*Assignment:*
Lines that contain "none": how many are there in the listing below? Answer with a number and nothing more.

*Data to examine:*
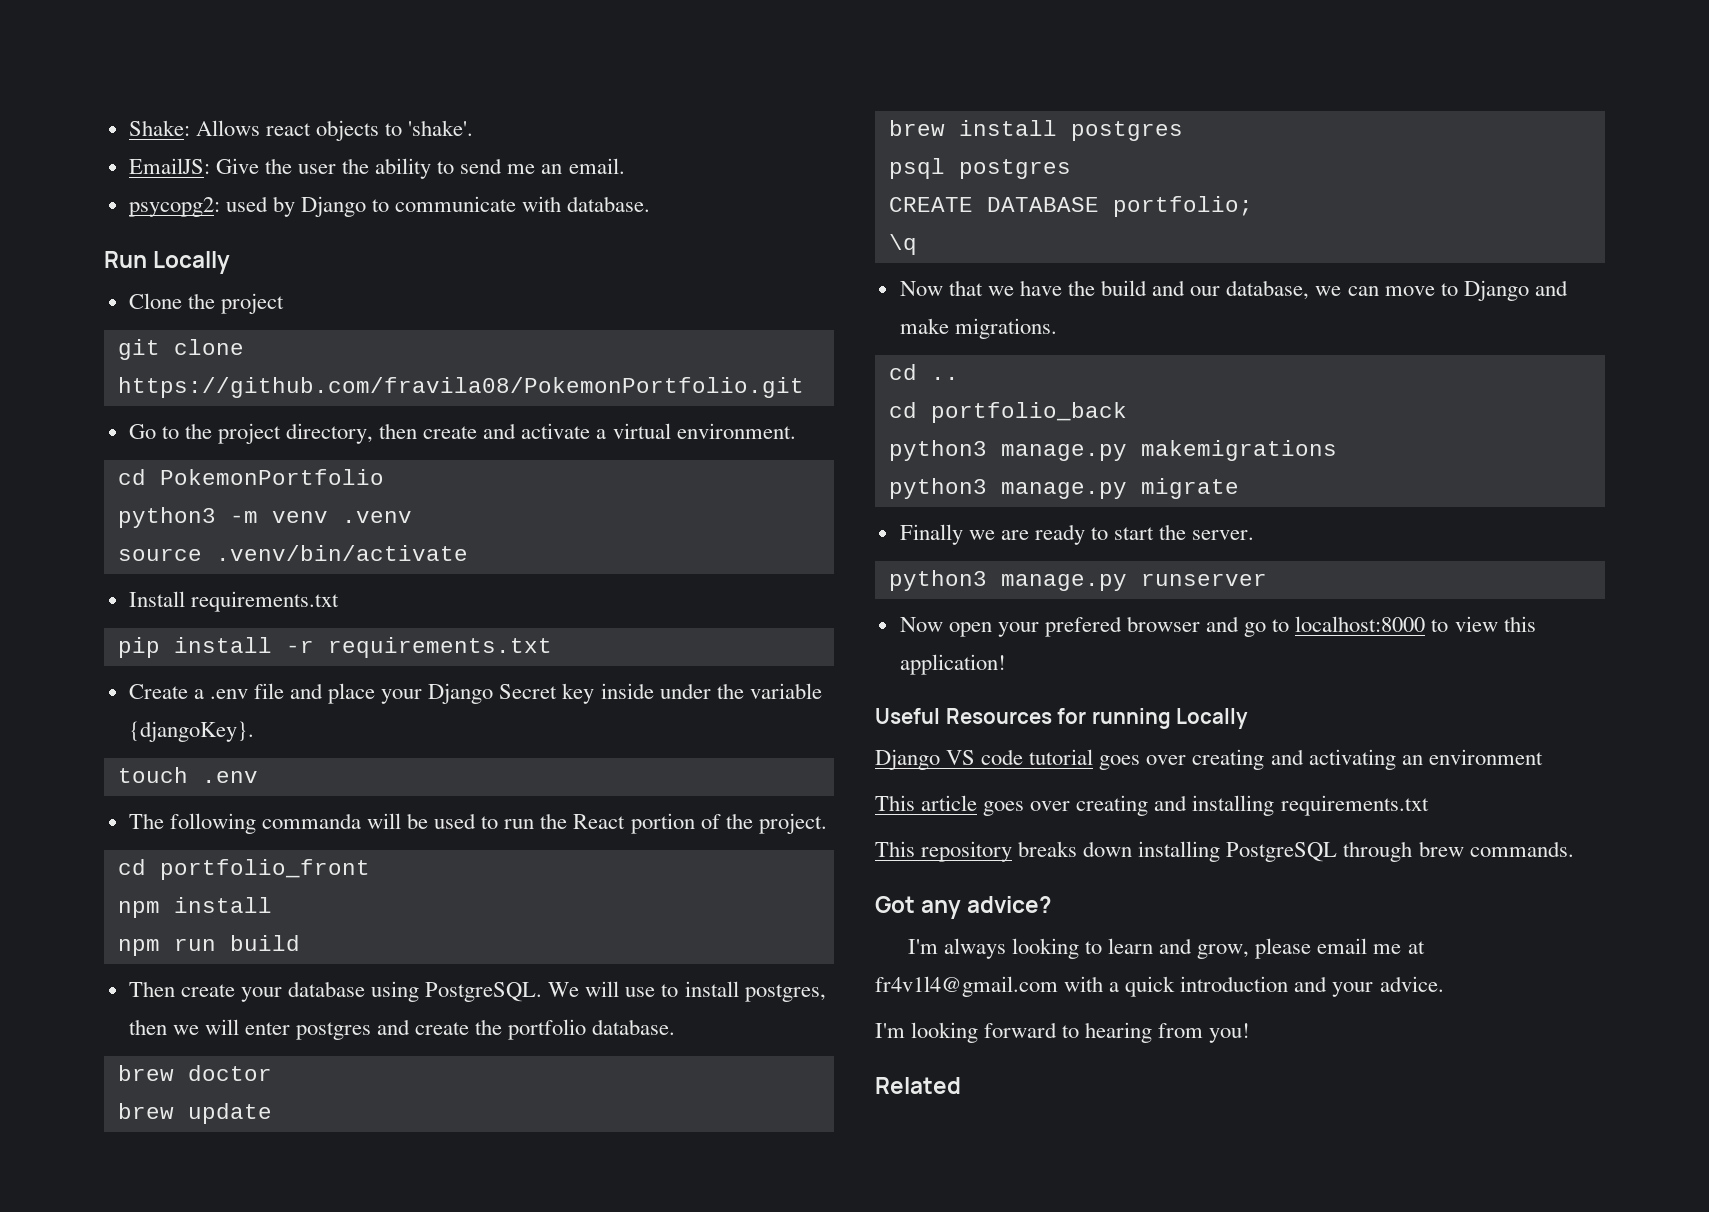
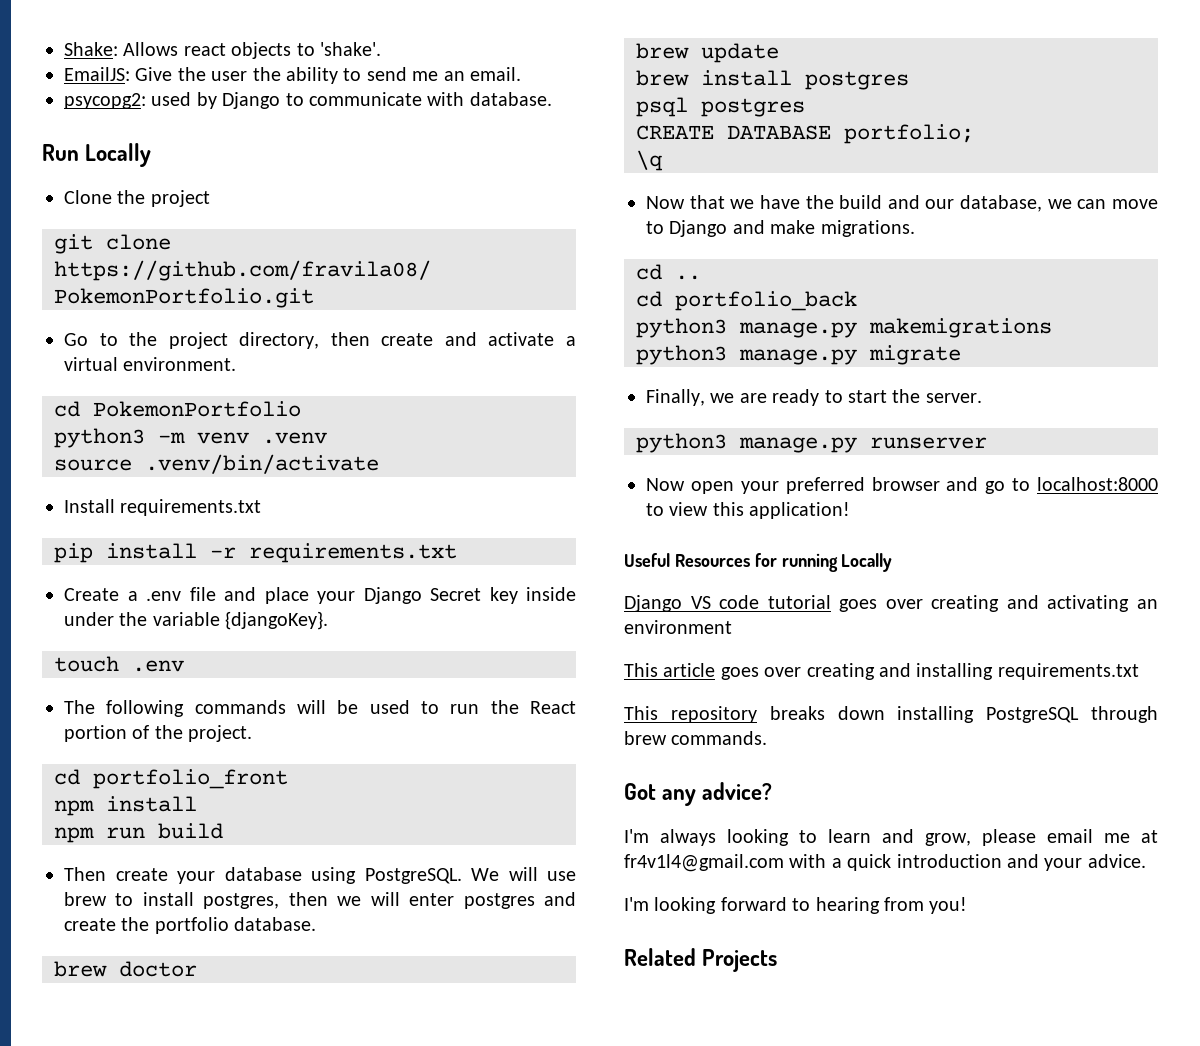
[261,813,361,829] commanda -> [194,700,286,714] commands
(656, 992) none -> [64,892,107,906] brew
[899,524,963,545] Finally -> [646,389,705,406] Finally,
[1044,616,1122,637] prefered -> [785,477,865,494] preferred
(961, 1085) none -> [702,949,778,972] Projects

*Exercise answer:*
2